Cuts for ship repair, unless eliminated later in the year, would affect the jobs of about 800 local contractors and subcontractors who do surface ship work for the Navy.
Greenert spoke to the Navy League, talked with reporters, re-enlisted eight sailors and held an "all-hands" question-and-answer session with more than 1,000 sailors at Bloch Arena.
Greenert said about 320,000 sailors are on active duty, but a smaller Navy is likely.
"Smaller Navy, properly ready, buying future capabilities that are most important is probably my future," he said. "That’s probably what we are looking at."
A new Pentagon Strategic Choices Management Review provides a menu of options for dealing with sequestration, which requires nearly $1 trillion in defense spending reductions over the next 10 years on top of $487 billion in previously approved cuts.
Two strategic approaches to reducing force structure and modernization are being reviewed.

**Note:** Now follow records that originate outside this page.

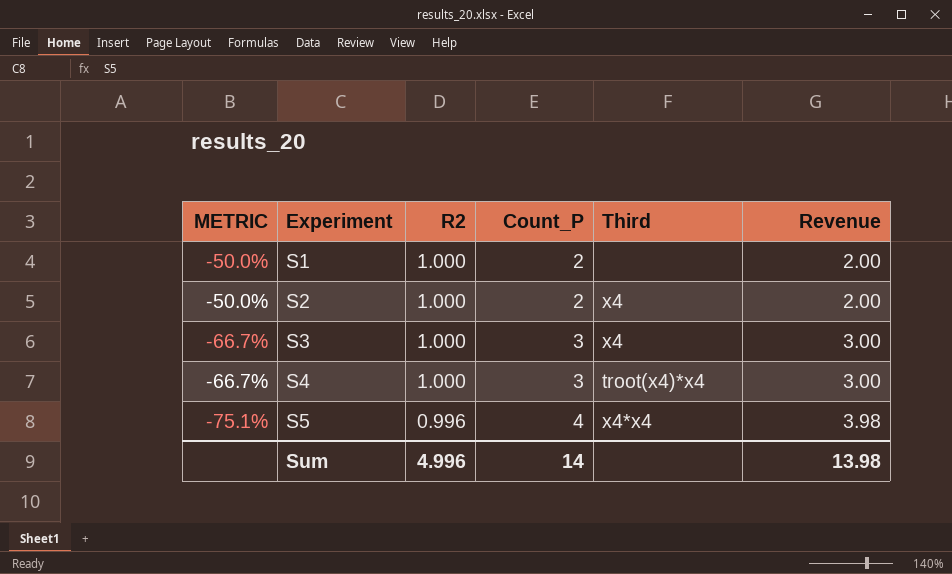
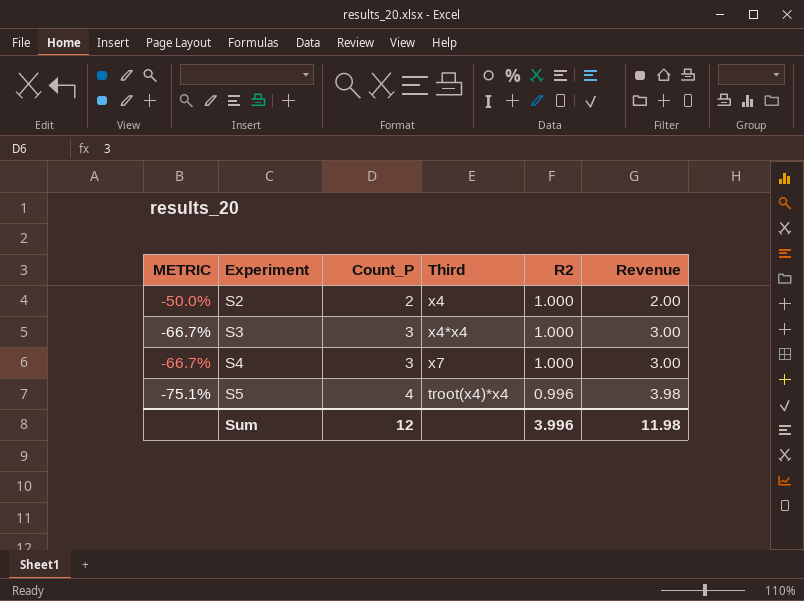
column R2 | position: 3 -> 5
row S1: -50.0% | 1.000 | 2 | none | 2.00 -> none
S3 | Third: x4 -> x4*x4
S4 | Third: troot(x4)*x4 -> x7
S5 | Third: x4*x4 -> troot(x4)*x4
Sum | Count_P: 14 -> 12
Sum | R2: 4.996 -> 3.996
Sum | Revenue: 13.98 -> 11.98

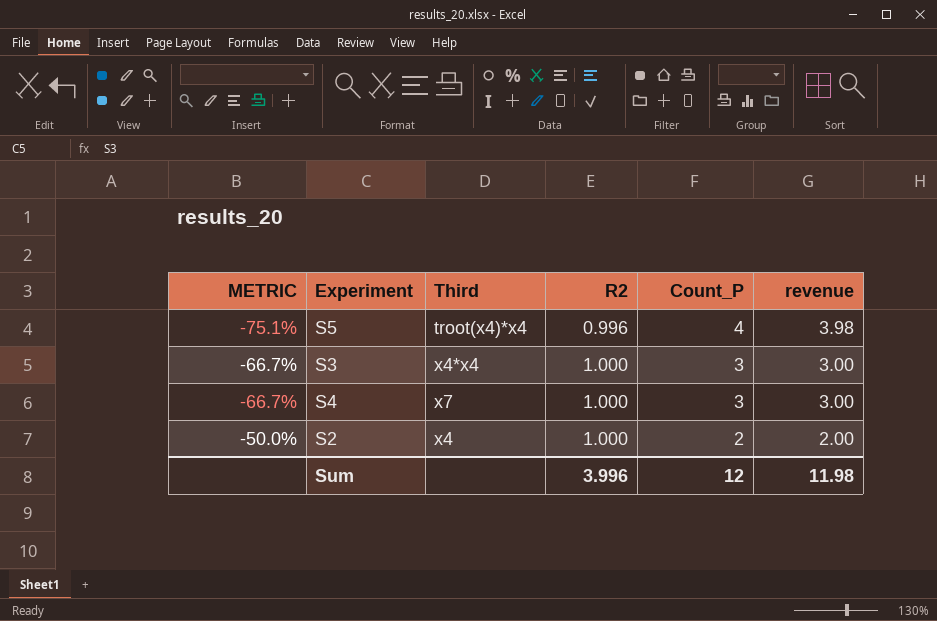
row order: METRIC descending -> METRIC ascending
column Count_P | position: 3 -> 5
column name: Revenue -> revenue

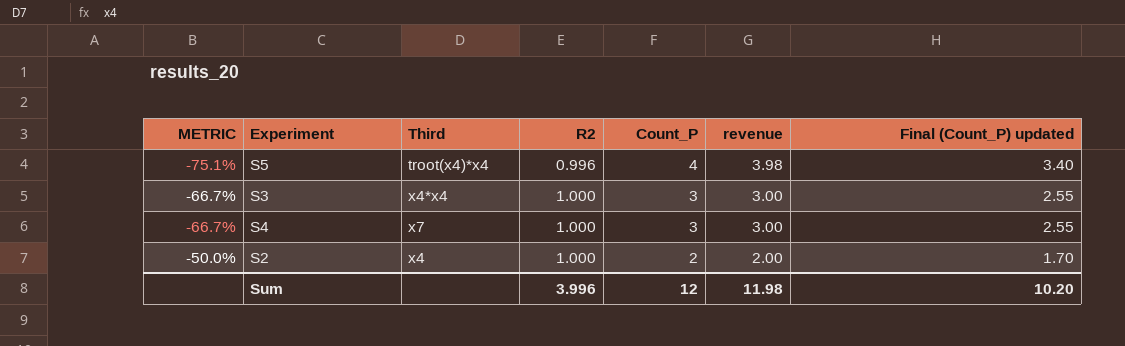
column Final (Count_P) updated | formula: none -> [Count_P] * 0.85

The first would "trade away size for high-end capability" or high technology, Defense Secretary Chuck Hagel said July 31. The plan calls for the Army to shrink to between 380,000 and 450,000 soldiers from 540,000 now, a reduction in carrier strike groups to eight or nine from 11, a drop in Marines to between 150,000 and 175,000 from 182,000 and the retirement of older bombers.
Investments would be made in submarine cruise missile upgrades and the Joint Strike Fighter, and cyber- and special operations would continue to be a high priority.
The second approach would trade high-tech capability for size, with the Pentagon sustaining capacity for regional power projection by limiting cuts to ground forces, ships and aircraft, but would sacrifice many modernization programs.
A Navy handout showed the service with about 285 ships today and the possibility of 257 ships under continued sequestration by 2020.
Greenert said the Navy is investing in a variety of less costly ships that can free destroyers for continued duty in the western Pacific with the "re-balance" of 60 percent of naval forces to the region by 2020 remaining a priority.
The Navy said it has about 54 ships in the western Pacific region now, and even with sequestration it would still have 51 ships there in 2020.
"We are continuing to home-port (ships) toward the west," Greenert said.
But Greenert also said the Navy already has lost readiness with budget cuts and can’t "surge" up to several extra aircraft carriers or helicopter-carrying amphibious ships on short notice as it could in the past.
As far as the possibility of losing up to three aircraft carrier strike groups with all of their escort ships, Greenert said, "It’s on the table as something that we will consider, but we have a long way to go."
Greenert said the new ships headed for Hawaii are either already under contract or in the procurement pipeline.
All three of Hawaii’s Ticonderoga-class cruisers, meanwhile — the Port Royal, Chosin and Lake Erie — would be retired, Greenert said, because the Navy "can’t afford to keep them."
The Navy is building less costly Littoral Combat Ships, Joint High Speed Vessels and is seeking four Mobile Landing Platform ships that look like cargo ships outfitted with hovercraft and other amphibious vehicles or a helicopter landing deck.
The $35 million sale in 2012 of the defunct Hawaii Superferries Alakai and Huakai by the U.S. Maritime Administration to the Navy raised the possibility that one of the blue-and-white, high-speed vessels could return to Hawaii in battleship gray.
Greenert said one of the Mobile Landing Platforms costs $500 million to $650 million, while a traditional amphibious ship costs $2.5 billion to $3 billion.
Greenert told sailors that sexual assault awareness and prevention will continue to be a top priority, and said retirement benefits haven’t changed for those already in service.
"All the discussion of retirement up until right now has been, if you wear the uniform today, that’s your retirement — the one you joined the Navy (with). No change," Greenert said.